In this project, we focus on finding a good model fitting for Non-Metallic Mineral Products data from U.S. Census website. We expect this time series with highly singnificant seasonality; therefore, trying to fit SARIMA model, Linear regression with SARIMA error model, and Model with a band pass filter will be some reasonable methods. we will also analyze the sptrum density of those time series to further understand the frequencies of seasonalities. The data we use for linear regression is Total Manufacturing Products data which is a general market situation of the Non-Metallic Mineral Products data.
This historical data we are using in this report here is downloaded from U.S. census Bureau Website, which is about the value of U.S. Total Manufacturers’ Shipments, Inventories, and Orders (Definitions are here: http://www.census.gov/manufacturing/m3/definitions/index.html). This data we use contains two time series, one is Not Seasonally Adjusted Value of Shipments of Nonmetallic Mineral Products, the other is Not Seasonally Adjusted Value of Shipments of Total Manufacturing products. Both of values for two time series are recorded in Millions of Dollars. The time interval of this data is 1992 to 2016 monthly data.

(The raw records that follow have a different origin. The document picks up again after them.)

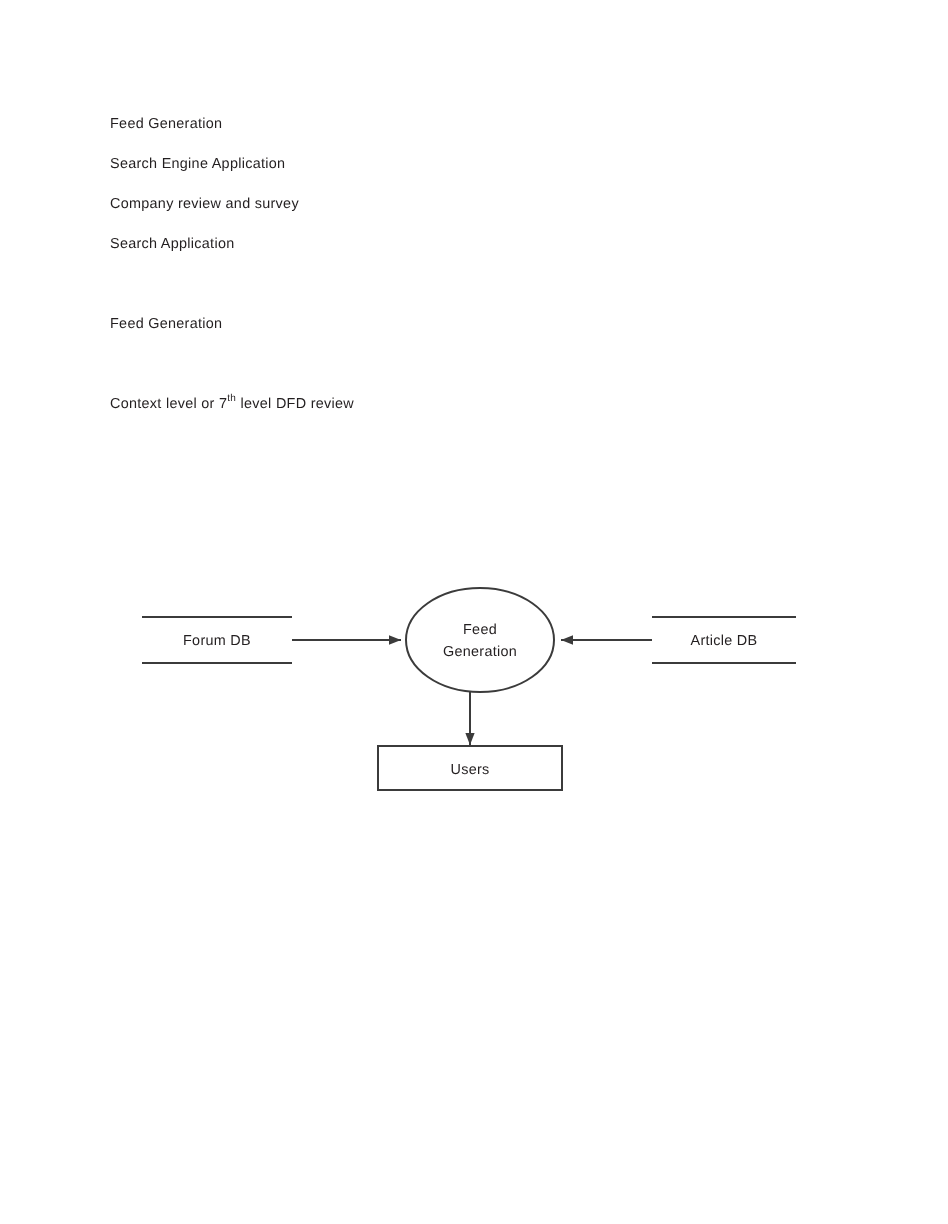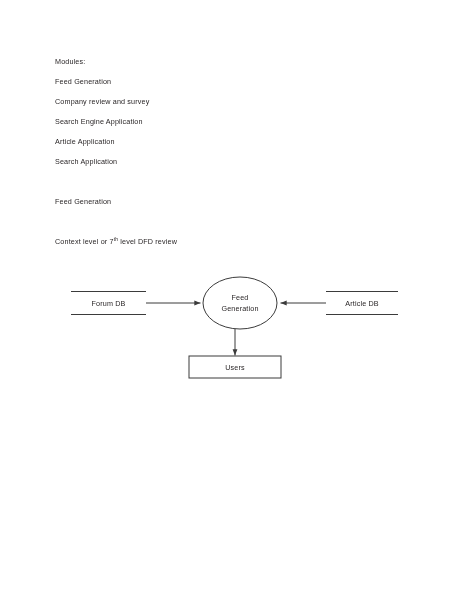--- a/index.html
+++ b/index.html
@@ -42,46 +42,44 @@
   .sup {
     font-size: 5px;
     vertical-align: super;
     line-height: 0;
   }
 
   
   .diagram {
     position: absolute;
     left: 0;
-    top: 263px;
+    top: 280px;
     width: 424px;
     height: 125px;
   }
   .diagram svg {
     display: block;
   }
 
   .shape-label {
     font-family: "Liberation Sans", sans-serif;
     font-size: 7.2px;
     fill: #231f20;
     letter-spacing: 0.15px;
   }
 </style>
 </head>
 <body>
 
 <div class="page">
 
   <div class="text-block">
-    <div class="text-line">Modules:</div>
     <div class="text-line">Feed Generation</div>
+    <div class="text-line">Search Engine Application</div>
     <div class="text-line">Company review and survey</div>
-    <div class="text-line">Search Engine Application</div>
-    <div class="text-line">Article Application</div>
     <div class="text-line">Search Application</div>
     <div class="text-line gap-before">Feed Generation</div>
     <div class="text-line gap-before"><span>Context level or 7</span><span class="sup">th</span><span> level DFD review</span></div>
   </div>
 
   <div class="diagram">
     <svg width="474" height="125" viewBox="0 0 474 125" xmlns="http://www.w3.org/2000/svg">
       <defs>
         <marker id="arrow-r" markerWidth="7" markerHeight="7" refX="6.2" refY="3" orient="auto" markerUnits="userSpaceOnUse">
           <path d="M0,0.6 L6.2,3 L0,5.4 z" fill="#3b3b3b"></path>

Mine_data <- read.csv("Project_data.csv")
head(Mine_data,5)
## Period NMUnAdj TotalMUnAdj
## 1 Jan-92 4077 209438
## 2 Feb-92 4477 232679
## 3 Mar-92 5001 249673
## 4 Apr-92 5144 239666
## 5 May-92 5203 243231
Mine_data <- na.omit(Mine_data)
Mine_data$Period <- seq(from = 1992, length = length(Mine_data$Period), by = 1/12)
The variable NMUnAdj is Not Seasonally Adjusted Value of Shipments of Nonmetallic Mineral Products, and TotalMUnAdj is Not Seasonally Adjusted Value of Shipments of Total Manufacturing products. There are also many other categories in U.S. Total Manufacturers’ Shipments, Inventories, and Orders. Nonmetallic Mineral Products is just one of them, and the sum of values of those categories will become the total value we used here.
For notation convenience, we set the Nonmetallic Mineral data as \({u_n^*}\) and the Total Manufacturing data as \({v_n^*}\) which both time series in month \({t_n} = 1992 + n/12\)
Here we only take data from Jan-2005 to Jan-2016 to fit the model.
t <- intersect(Mine_data$Period, Mine_data$Period)
t <- t[which(t >= 2005)]
u <- Mine_data$NMUnAdj[Mine_data$Period %in% t]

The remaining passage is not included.